Drépanocytose : le dépistage généralisé à tous les nouveau-nés à partir du 1er novembre

Jusqu’à présent, le dépistage de la drépanocytose était effectué de manière sélective en métropole, principalement basé sur l’origine géographique des parents. Elle n’était systématique que dans les territoires d’outre-mer. Cette approche ciblée va laisser la place – à partir de ce 1er novembre – à un dépistage universel.

Une maladie en progression

Les chiffres sont parlants : en 2022, 84 cas de syndromes drépanocytaires majeurs ont été confirmés. Soit un cas pour 1 065 naissances. Et le nombre d’enfants diagnostiqués a connu une augmentation significative, passant de 431 en 2016 à 684 en 2022.

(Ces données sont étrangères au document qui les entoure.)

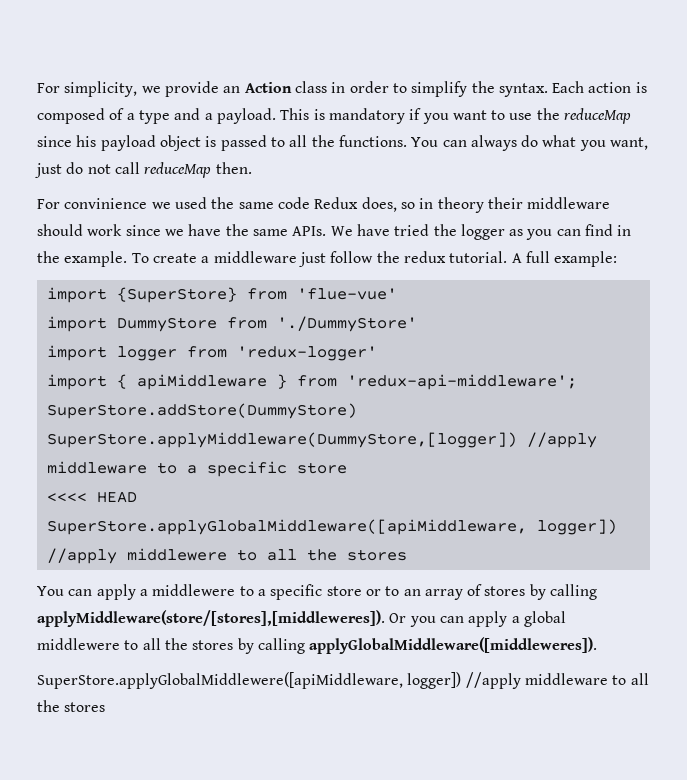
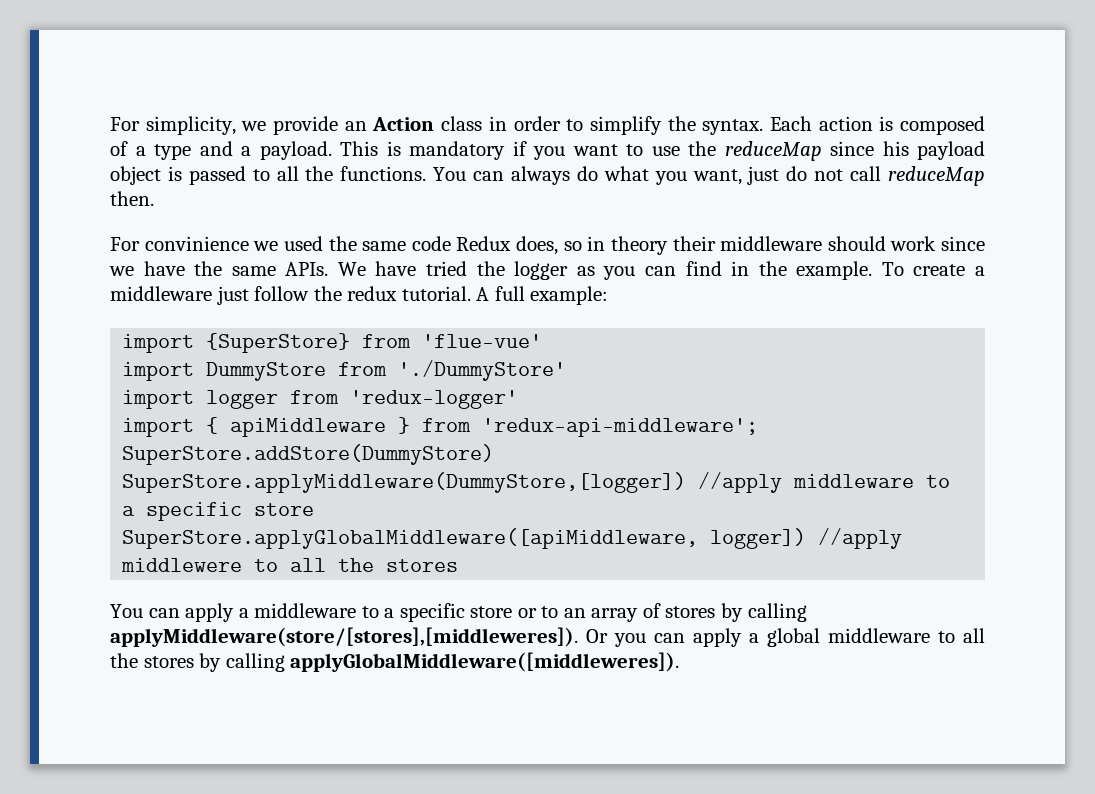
[46,491,137,503] // <<<< HEAD -> (315, 509) none
[152,584,236,596] middlewere -> [254,603,357,618] middleware
[37,638,120,650] middlewere -> [828,628,930,643] middleware
[37,672,649,689] [37,700,106,712] // SuperStore.applyGlobalMiddlewere([apiMiddleware, logger]) //apply middleware to all the stores -> (680, 662) none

Cette généralisation du dépistage répond à une recommandation de la Haute Autorité de Santé émise fin 2022. Une décision motivée par plusieurs facteurs :

La drépanocytose est la maladie génétique la plus fréquente à la naissance ;
Les premiers symptômes peuvent apparaître dès l’âge de 3 mois (anémie aiguë ou chronique, plus grande sensibilité aux infections…) ;
Elle représente la première cause d’AVC chez l’enfant ;
La maladie entraîne une morbidité importante et réduit l’espérance de vie.

Comment se déroule le dépistage ?

Le dépistage néonatal est réalisé à la maternité (parfois au domicile) en prélevant des gouttes de sang sur un buvard, après une petite piqûre au niveau du talon ou de la main du nouveau-né.

Réalisé gratuitement, entre 2 et 3 jours après la naissance, ce test est très performant. Aucun faux-positif n’a été signalé en 20 ans (un faux positif correspond à un résultat de test qui indique à tort la présence d’une condition ou d’une maladie alors qu’elle n’existe pas).